Netflix reported decent but not spectacular earnings on Thursday, revealing it had performed better with subscribers than it did on the revenue front in the fourth quarter.
The company added 8.8 million subscribers, slightly higher than many analyst estimates of about 8 million. Of that number, 7.3 million of new subs were international, nearly a million more than many had forecast. Domestic subscriber additions of 1.5 million were in line with estimates.
The company’s revenue, however, was slightly below analyst expectations, coming in at $4.19 billion compared to consensus projections of $4.21 billion.
The stock dropped 4 percent in after-hours trading, though the share price has been more up more than 25 percent so far in 2019.
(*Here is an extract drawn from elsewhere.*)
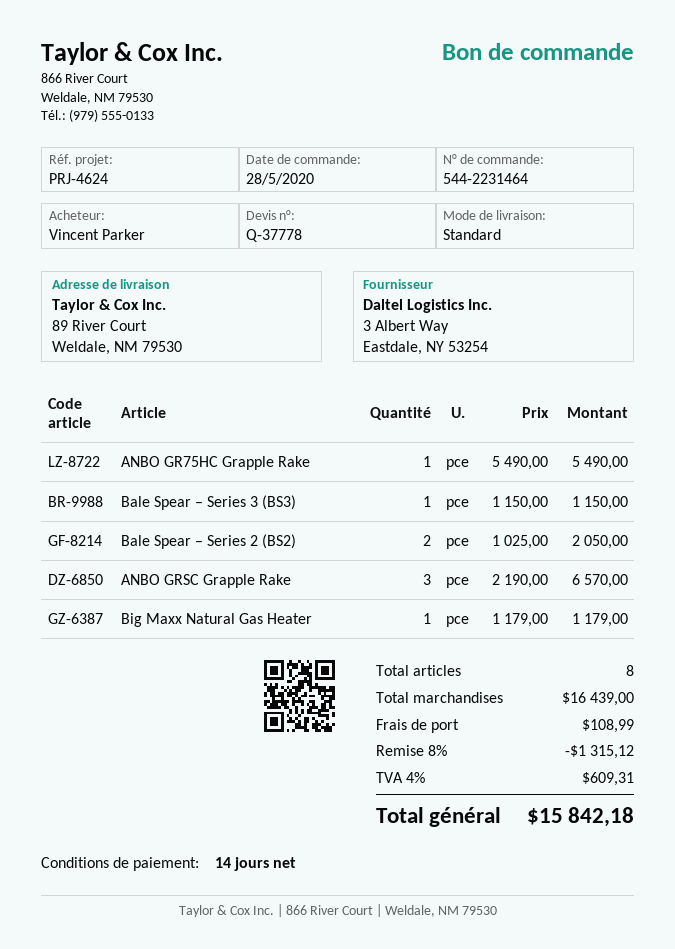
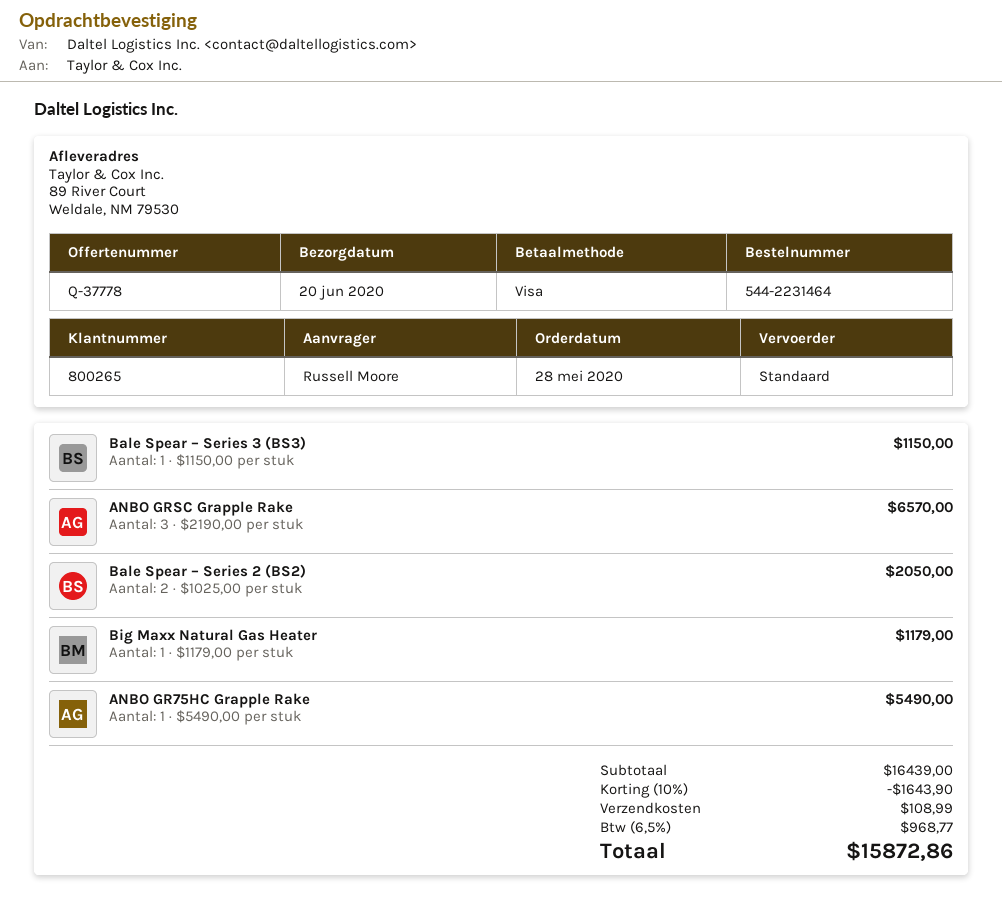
ordered by: Vincent Parker -> Russell Moore
discount: 8% = 1315.12 -> 10% = 1643.90
tax: 4% = 609.31 -> 6.5% = 968.77
total: 15842.18 -> 15872.86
That 2019 climb in stock value is partly attributable to a price hike. On Tuesday the company said it was raising prices between 13 percent and 18 percent, to pay for higher content costs, prompting a buying flurry. Many Wall Street analysts embraced the price move, saying they thought it would increase Netflix revenue without causing a slowdown in subscriber additions.
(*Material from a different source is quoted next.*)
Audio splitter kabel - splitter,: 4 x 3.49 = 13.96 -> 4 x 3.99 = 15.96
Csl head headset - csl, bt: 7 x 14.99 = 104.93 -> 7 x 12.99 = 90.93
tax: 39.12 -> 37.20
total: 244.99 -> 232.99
The company has been paying a premium for content, regularly making talent deals and acquisitions above market value, and executives have warned that a lot of those costs were weighted in the last six months of the year. Netflix has also been spending heavily on marketing for its fourth-quarter award-season movies, particularly its Oscar hopeful “Roma.”
Netflix has had to steel itself for a future in which Disney and other conglomerates pull content off Netflix to sell it directly, a development that could drive away Netflix subscribers. This has prompted the ramp-up in original content.
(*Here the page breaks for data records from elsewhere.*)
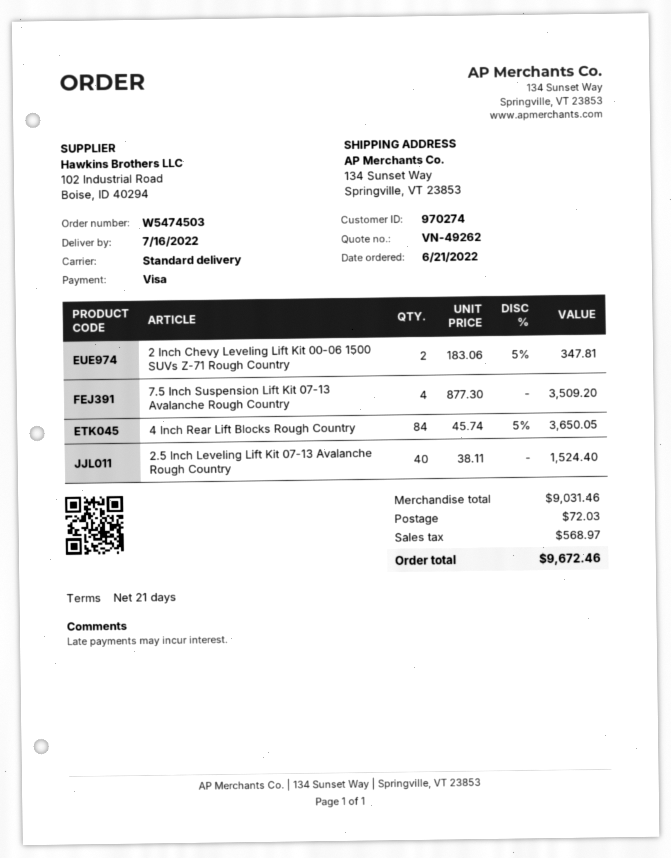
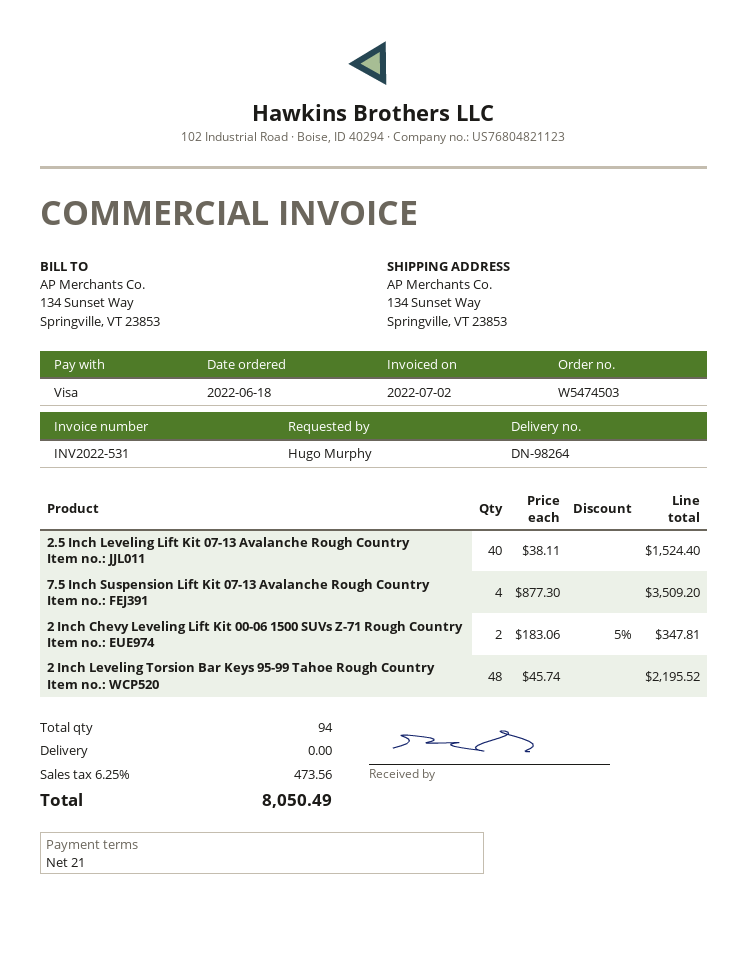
order date: 2022-06-21 -> 2022-06-18
4 Inch Rear Lift Blocks Rough Country: 84 x 45.74 - 5% = 3650.05 -> none
2 Inch Leveling Torsion Bar Keys 95-99 Tahoe Rough Country: none -> 48 x 45.74 = 2195.52
shipping: 72.03 -> 0.00
tax: 568.97 -> 473.56
total: 9672.46 -> 8050.49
“As a result of our success with original programming, we’re becoming less focused on 2nd-run programming,” the company said in its earnings letter.
The company is also up against entertainment of all kinds. In the letter it noted that “there are thousands of competitors in this highly fragmented market vying to entertain consumers.” And then, with perhaps a slight sense of intra-Hollywood trash-talkiness, added that “we compete with (and lose to) Fortnite more than HBO," referring to the popular online game.
The letter also touted the relatively recent push into unscripted television, including the social-media hit ”Tidying Up With Marie Kondo,” as fueling that push. It cited “13 Reasons Why,” “The Crown” and “Stranger Things” as well as new movies from Martin Scorsese and J.C. Chandor as among its scripted content offerings in 2019 that will keep attracting subscribers.
The company continued to tease the success of “Bird Box,” the Susanne Bier horror movie starring Sandra Bullock, with rare viewership numbers. After earlier saying that 45 million accounts started the December release in the first seven days of its availability, Netflix said Thursday that it estimates that in the first four weeks of availability the movie was “enjoyed by over 80 million member households,” which means at least half of all global Netflix subscribers at least started watching it. It did not offer numbers on “Roma” or other fall film releases including white-supremacy thriller “22 July” and fertility dramedy “Private Life.”
All of this content is meant to increase subscribers, which is the metric Wall Street most cares about because their fees form the streamer’s only significant revenue stream.
Overseas subscribers have been growing a lot faster than domestic. The latter now hover at about 60 million, while international subscribers number around 80 million.
For the first quarter, Netflix projected a global subscriber add of 8.9 million, slightly ahead of analyst forecasts of 8.5 million.